[comp.os.vms] Need help on memory related system tuning

RALPH@UHHEPG.BITNET (02/12/88)

Date: 11-FEB-1988 15:30:26.70
From: Ralph Becker-Szendy RALPH AT UHHEPG
To:   OPERDI,BITNET::"info-vax@kl.sri.com",RALPH
Subj: Need help on memory related system tuning
Hi everyone

I have some system memory tuning questions (i am not the system manager, but
she doesn't subscribe to INFO-VAX, and asked me to inquire for her):

We have a 11/780 with 16 MB of memory, as system disk an RA81 connected to a
unibus-controller, and a RP07 on the massbus. We run VMS 4.2 (should become 4.7
next week). Page- and swapfile live on the RA81 (and therefore on the unibus).

Typically there are 15 to 20 users during daytime: half "administration", using
mostly Mass-11 for wordprocessing, half "scientists", using Mass-11 too,
editing programs (EDT and EVE), compiling, running programs, TeXing. During
evenings/nights that drops to 3 to 5 users. Every user has /WSDEFAULT=200,
/WSQUOTA=500, /WSEXTENT=1000.

Then we have three batch queues:
FAST     (base_prio=2, job_lim=4)
BATCH    (base_prio=1, job_lim=2)
LONG     (base_prio=1, job_lim=1), all with
/WSDEFAULT=200, /WSQUOTA=500, /WSEXTENT=1500. Typically the BATCH and LONG
queues are full of jobs all the time, with FAST being the fast lane for
10-minute jobs (restricted by cooperation only).
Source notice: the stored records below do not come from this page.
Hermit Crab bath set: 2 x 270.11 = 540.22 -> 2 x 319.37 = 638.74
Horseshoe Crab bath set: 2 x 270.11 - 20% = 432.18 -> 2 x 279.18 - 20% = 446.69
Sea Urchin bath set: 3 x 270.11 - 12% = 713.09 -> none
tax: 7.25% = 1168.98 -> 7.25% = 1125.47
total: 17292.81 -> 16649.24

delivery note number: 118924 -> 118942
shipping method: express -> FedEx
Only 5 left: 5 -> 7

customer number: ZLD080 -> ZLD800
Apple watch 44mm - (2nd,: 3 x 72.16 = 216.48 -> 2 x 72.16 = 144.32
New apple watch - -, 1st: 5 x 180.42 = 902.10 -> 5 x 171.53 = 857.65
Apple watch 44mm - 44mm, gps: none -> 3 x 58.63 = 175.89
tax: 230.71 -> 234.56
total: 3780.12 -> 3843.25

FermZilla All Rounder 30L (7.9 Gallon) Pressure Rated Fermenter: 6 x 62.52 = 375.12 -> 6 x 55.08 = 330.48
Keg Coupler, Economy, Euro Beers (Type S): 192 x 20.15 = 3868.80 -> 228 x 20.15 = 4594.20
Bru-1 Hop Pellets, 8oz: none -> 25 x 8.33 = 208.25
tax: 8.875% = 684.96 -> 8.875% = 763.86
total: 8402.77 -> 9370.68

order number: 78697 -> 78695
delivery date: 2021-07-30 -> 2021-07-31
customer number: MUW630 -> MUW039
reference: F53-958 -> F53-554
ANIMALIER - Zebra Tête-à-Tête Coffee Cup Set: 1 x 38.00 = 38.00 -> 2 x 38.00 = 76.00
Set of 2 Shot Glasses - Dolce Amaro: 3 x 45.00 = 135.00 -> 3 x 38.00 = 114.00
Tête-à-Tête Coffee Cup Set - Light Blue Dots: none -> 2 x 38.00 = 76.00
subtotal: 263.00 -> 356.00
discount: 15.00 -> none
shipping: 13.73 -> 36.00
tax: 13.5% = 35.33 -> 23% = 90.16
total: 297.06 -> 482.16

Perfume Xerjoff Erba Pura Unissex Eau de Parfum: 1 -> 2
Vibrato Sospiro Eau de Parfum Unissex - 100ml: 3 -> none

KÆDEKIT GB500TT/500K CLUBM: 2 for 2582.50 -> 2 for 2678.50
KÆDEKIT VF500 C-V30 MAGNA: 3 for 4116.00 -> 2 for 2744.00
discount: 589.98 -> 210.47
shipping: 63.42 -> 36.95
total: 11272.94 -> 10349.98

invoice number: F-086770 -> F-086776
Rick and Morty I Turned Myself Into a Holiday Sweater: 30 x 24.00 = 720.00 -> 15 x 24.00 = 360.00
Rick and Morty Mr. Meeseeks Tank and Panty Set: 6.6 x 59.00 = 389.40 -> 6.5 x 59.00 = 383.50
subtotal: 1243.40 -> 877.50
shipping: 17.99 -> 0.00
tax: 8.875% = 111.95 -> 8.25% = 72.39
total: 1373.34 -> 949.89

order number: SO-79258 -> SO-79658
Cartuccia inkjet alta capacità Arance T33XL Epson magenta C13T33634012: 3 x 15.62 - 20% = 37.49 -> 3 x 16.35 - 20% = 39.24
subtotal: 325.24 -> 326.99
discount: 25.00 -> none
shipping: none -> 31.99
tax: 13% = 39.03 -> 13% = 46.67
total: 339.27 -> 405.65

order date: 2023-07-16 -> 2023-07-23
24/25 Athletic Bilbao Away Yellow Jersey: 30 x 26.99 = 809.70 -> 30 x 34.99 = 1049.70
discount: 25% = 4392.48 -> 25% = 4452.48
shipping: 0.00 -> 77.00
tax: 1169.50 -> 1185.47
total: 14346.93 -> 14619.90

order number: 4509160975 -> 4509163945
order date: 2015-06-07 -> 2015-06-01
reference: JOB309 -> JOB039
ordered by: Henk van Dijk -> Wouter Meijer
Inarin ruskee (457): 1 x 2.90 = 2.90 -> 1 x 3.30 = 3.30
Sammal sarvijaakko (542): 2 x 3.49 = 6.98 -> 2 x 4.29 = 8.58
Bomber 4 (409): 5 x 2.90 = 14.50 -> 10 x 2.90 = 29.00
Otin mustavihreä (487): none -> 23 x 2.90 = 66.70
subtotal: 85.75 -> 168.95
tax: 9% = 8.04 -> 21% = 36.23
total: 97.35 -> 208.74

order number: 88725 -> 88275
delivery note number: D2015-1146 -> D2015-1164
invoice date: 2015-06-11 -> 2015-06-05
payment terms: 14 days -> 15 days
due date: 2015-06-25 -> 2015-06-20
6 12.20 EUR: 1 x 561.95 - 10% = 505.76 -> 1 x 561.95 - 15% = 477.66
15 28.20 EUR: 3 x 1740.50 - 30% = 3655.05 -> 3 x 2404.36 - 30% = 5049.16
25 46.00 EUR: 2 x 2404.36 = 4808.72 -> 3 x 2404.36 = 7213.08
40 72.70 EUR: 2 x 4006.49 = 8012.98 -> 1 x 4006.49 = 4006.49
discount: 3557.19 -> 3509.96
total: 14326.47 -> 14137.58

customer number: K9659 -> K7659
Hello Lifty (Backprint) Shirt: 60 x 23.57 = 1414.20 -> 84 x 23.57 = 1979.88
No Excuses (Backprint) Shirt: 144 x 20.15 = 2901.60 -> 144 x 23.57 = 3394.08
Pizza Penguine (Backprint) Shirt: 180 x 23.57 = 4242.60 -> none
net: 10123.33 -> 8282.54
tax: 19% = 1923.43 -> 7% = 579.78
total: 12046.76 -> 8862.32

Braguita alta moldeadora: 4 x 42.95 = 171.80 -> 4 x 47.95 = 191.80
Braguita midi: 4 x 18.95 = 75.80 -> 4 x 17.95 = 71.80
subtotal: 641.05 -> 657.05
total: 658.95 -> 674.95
Most batch jobs are "mostly
CPU-bound" (that is a gross generalization).

Software packages (VAXsim-Monitor, Fusion for TCP/IP and ANL-NJE for BITNET)
eat another 1000 blocks workspace. There is no clustering, but we have DECNET
(because ANL-NJE needs it, there is nothing actually connected).

Performance: during the day, the response gets slow sometimes. Usually that
happens at periods of heavy page-faulting, with sometimes as much as 25 users
logged in. Note that Mass-11 is a real memory hog. Users are discouraged from
using a lot of CPU-time online during the day (and they comply, mostly). Note
that batch jobs don't get very much CPU-time during the day either, in
particular the ones in BATCH and LONG if there is a job in FAST (but that is
expected and not a hassle).

Now, there are basically three questions:
1. Does it make any sense to split the batch queues further (like FAST at
   prio=3, BATCH at prio=2, LONG at PRIO=1), looking at total performance (not
   just to differentiate between jobs). Probably not.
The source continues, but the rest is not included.